Labor deaf to Chinese ethnic stirrings in Stretton Electorate in Queensland

Jul 13, 2021

There are murmurs that the Chinese in Stretton have had enough.
For years they have kowtowed to Labor’s demands for money, volunteer labour and votes, in the hope that one of them would one day join the Labor caucus in the Queensland Parliament. Alas, NO. “You Chinese need us to speak on your behalf in Parliament.” Never mind that one or more aspiring Chinese candidates went to school and university in Australia and are fluent English speakers. But they have not been groomed through the Party/Union nurseries. Otherwise, their career experience in the professions and business would be an invaluable asset to take to our Parliament – that all-encompassing social and economic enterprise of the State.

The multiculturalism fig leaf

The ALP is stuck in the past: the Chinese were tolerated aliens at Federation, rehabilitated as reliable ‘hard-yards’ workers during the Cold War, and more recently re-imagined as willing servants content never to be invited to the high table reserved for union royalty and factional protégés. Labor is blind and deaf. Stretton, on the Southside of Brisbane, is a multicultural electorate where more than half the households speak their non-Anglo native tongues at home.

The Chinese, the largest ethnic group, constitute 23% of Stretton’s population. The Indians, 7%. So far Labor has successfully exploited the 9-carat promises of multiculturalism to pull the wool over ethnic eyes. Labor MPs attend all ethnic functions, albeit as royal patrons; they facilitate ethnic projects and listen to social issues raised by ethnic attendees. They are adept at getting ethnic leaders to marshal their communities to the various “multicultural dinner functions” at which Labor luminaries, flown in from interstate, tell the assembled how good Labor is.
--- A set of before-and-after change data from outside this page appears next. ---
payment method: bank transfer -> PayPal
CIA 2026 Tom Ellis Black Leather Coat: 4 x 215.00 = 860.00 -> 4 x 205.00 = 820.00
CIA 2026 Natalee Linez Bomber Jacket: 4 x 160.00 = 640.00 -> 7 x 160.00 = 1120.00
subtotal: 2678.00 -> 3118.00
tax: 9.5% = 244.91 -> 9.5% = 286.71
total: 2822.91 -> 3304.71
No question time, though: not at the podium, nor afterwards when the VIP is doing the mandatory meet and greet at each table. It has worked well in Stretton. Labor’s margin is 14.6%. All the same, if ethnic voters were sufficiently put off by never seeing their faces in Parliament they might well succeed in “sending a message” at this by-election. It has been said that ideological loyalty could be temporarily suspended without hurting the State Labor government. What an opportunity! 

A precedent

In 1998 the Queensland Chinese Forum issued a media release condemning the Liberal Party for directing its preference to One Nation and encouraging Chinese voters to withdraw support from the Liberal Party. On the very next night, the Liberal Party President managed to get Forum representatives into his chamber, to clear up the “misunderstanding”. 
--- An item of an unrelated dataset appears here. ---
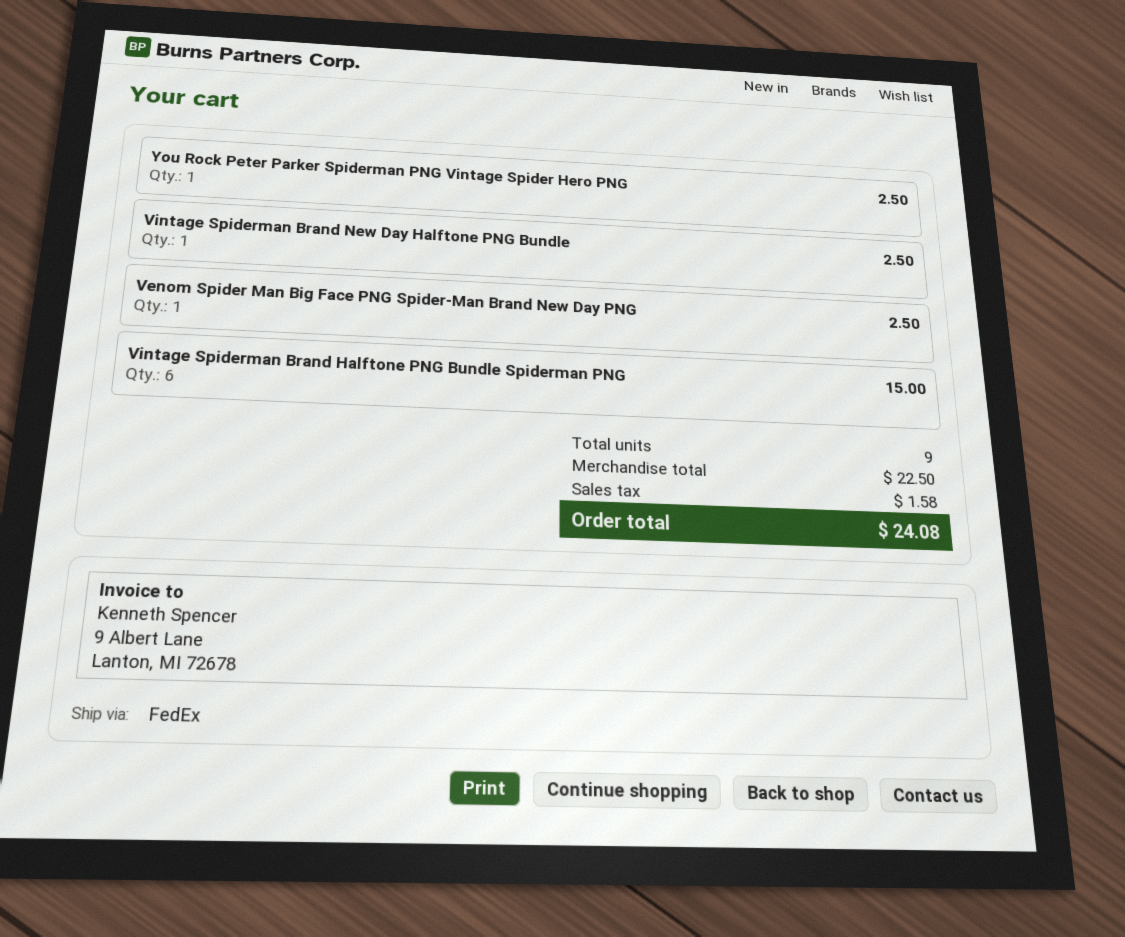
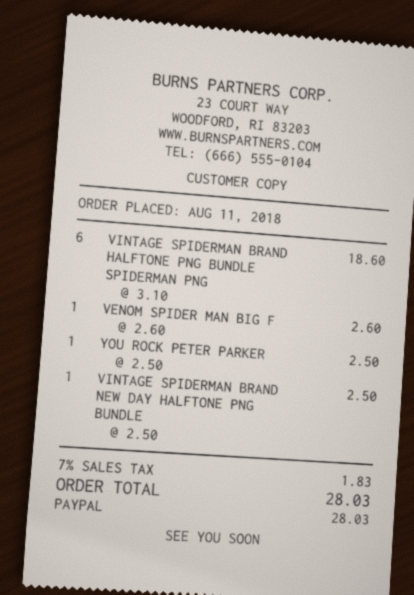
Venom Spider Man Big Face PNG Spider-Man Brand New Day PNG: 1 for 2.50 -> 1 for 2.60
Vintage Spiderman Brand Halftone PNG Bundle Spiderman PNG: 6 for 15.00 -> 6 for 18.60
tax: 1.58 -> 1.83
total: 24.08 -> 28.03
The lesson then and now rings true: go public, and forget the cosy backroom promises. If Chinese and other ethnic voters show displeasure at this by-election, the Labor Party might likewise take notice. A not-so-glorious result for the Stretton by-election would have ramifications for the next federal elections. A little rumble in Stretton could morph into a nationwide roar! One in every 20 Aussies is Chinese, yet they are rarely seen in our Parliaments. If you are not there, to paraphrase one notable woman leader, you are discriminated against. Seeing is believing. Even ABC TV, for so long the last bastion of our white British culture, has caught up with the times: ethnic faces are now seen across the entire spectrum of ABC programs. 
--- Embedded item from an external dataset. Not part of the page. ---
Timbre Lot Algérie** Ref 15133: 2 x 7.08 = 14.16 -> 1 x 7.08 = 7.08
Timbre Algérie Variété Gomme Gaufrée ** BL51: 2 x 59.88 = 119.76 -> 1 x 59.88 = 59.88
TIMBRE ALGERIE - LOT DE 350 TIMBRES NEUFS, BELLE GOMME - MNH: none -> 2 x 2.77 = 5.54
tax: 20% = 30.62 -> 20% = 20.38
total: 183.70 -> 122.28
Will the Chinese voters rise to the occasion?

Deep in the consciousness of every Chinese who has been to a Chinese school in Taiwan, Hong Kong or elsewhere in the European colonies of South East Asia lies a sorrowful scenario of unforgettable shame.

That shame is immortalised in the opening words of a song written in 1934 for a film made in the wake of Japan’s 1931 invasion of Manchuria, when the entire Chinese population, following the disastrous Opium War of 1839-42, were still effectively slaves to the various invaders from the West:起来(Qǐlái!)! 不愿(Búyuàn)(zuò)奴隶(núlì)(de)(rénmen!)!  Rise up! Ye who refuse to be slaves! 

Amongst Stretton voters, a good proportion has that heritage. The more engaged amongst them would also know how our own Billy Hughes at the 1919 Versailles Treaty effectively gave Japan a beachhead on mainland China from which to launch that 1931 invasion. It remains to be seen if there is effective leadership amongst Chinese groups to urge Chinese voters to rise up on this occasion and refuse servitude to a political Party that still regards them as merely useful minions. The stakes could not be higher. A significant ethnic showing in the Stretton by-election outcome could finally convince the Labor Party to field competent and worthy Chinese candidates for the federal elections next year.